Options in the loss domain by definition have lower (negative) EVs than do those in the gain domain. It is therefore possible that the loss–gain asymmetry in exploratory search could be a function of the options’ EVs rather than of the domain. Specifically, people may exploit more—and explore less—the higher an option’s EV. To examine this possibility, we calculated the mean EV of each decision problem by averaging its safe option and the EV of its risky option. We then calculated the alternation rate in each problem for each participant. Using the 80 problems in the gain and loss domains of the TPT, we used mixed models to examine the relative impact of mean EV and of domain on alternation rate. First, we fitted a baseline model of alternation rate with random intercepts for each participant. We then fitted a second model, adding mean EV to the baseline model (see Fig. 3, left panel), and a third model, adding the domain of choice to the baseline model (see Fig. 3, right panel). We assessed the significance of the predictors, as well as their relative explanatory power, by using likelihood ratio tests to compare nested models. The relationship between alternation rate and domain was significant, χ2(1) = 11.07, p < .001, as was the relationship between alternation rate and mean EV, χ2(1) = 8.10, p = .004. However, domain of choice had higher explanatory power than did mean EV: A model with both mean EV and domain was not better than a model with only domain, χ2(1) = 0.02, p = .89, but was almost significantly better than a model with only mean EV, χ2(1) = 2.99, p = .08.

Fig. 3
figure 3

Relationship between alternation rate and magnitude of problems’ EVs in the partial-feedback paradigm of the Technion Prediction Tournament data set (Erev et al., 2010). The graph shows only alternation rates within 0 and .5. The left panel shows a linear model with mean EVs as the only predictor. The right panel shows a model with domain of choice as the only predictor

Does the loss–gain exploration asymmetry result in more loss aversion in choice?
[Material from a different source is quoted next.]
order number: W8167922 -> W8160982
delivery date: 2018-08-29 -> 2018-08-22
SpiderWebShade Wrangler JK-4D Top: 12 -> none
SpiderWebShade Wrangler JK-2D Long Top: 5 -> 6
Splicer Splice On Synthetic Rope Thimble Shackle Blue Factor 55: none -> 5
According to Yechiam and Hochman (2013a), the possibility of a loss intensifies the attention that a decision maker devotes to the potential outcomes of a choice, without necessarily triggering loss aversion. Loss attention raises the question of to what extent individuals who explore the loss domain more intensively also show increased aversion to losses when choosing. Because the alternation rate is not orthogonal to participants’ choice in the partial-feedback paradigm (the exploration–exploitation dilemma), we used different problems to measure exploration and to examine its relationship to loss aversion. Specifically, we first used problems in the gain and loss domains to classify participants as predominantly “loss explorers” versus predominately “gain explorers.” We then used problems in the mixed domain to analyze the degree of loss aversion, thus also taking advantage of the fact that it is in precisely the mixed domain that loss aversion has mostly been examined (Ert & Erev, 2008, 2013).
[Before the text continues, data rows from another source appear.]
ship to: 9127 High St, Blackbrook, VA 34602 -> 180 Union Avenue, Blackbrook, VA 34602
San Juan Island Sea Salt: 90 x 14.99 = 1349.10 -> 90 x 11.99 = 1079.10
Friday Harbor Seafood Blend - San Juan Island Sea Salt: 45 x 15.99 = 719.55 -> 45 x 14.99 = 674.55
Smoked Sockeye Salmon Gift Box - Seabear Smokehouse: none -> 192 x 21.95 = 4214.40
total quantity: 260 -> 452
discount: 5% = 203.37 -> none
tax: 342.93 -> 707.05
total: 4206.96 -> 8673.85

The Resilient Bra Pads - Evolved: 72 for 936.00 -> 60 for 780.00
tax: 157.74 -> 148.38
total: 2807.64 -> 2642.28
We classified individuals above the diagonal in Fig. 2 as loss explorers, and individuals below the diagonal as gain explorers (the few individuals with symmetric exploration behavior were omitted from the analysis). We then used all 40 mixed problems to examine whether loss explorers were also more loss averse than gain explorers. There were two classes of decision problems in the mixed domain. As Fig. 4 shows, all mixed problems included gains and losses, but one class offered a safe gain option (henceforth mixed-gain problems), whereas another offered a safe loss option (henceforth mixed-loss problems).

Fig. 4
figure 4

Two illustrative decision problems from the mixed domain used in the partial-feedback paradigm of the Technion Prediction Tournament data set (Erev et al., 2010): a mixed-gain problem, in which the safe option is a gain outcome (left), and a mixed-loss problem, in which the safe option is a loss outcome (right)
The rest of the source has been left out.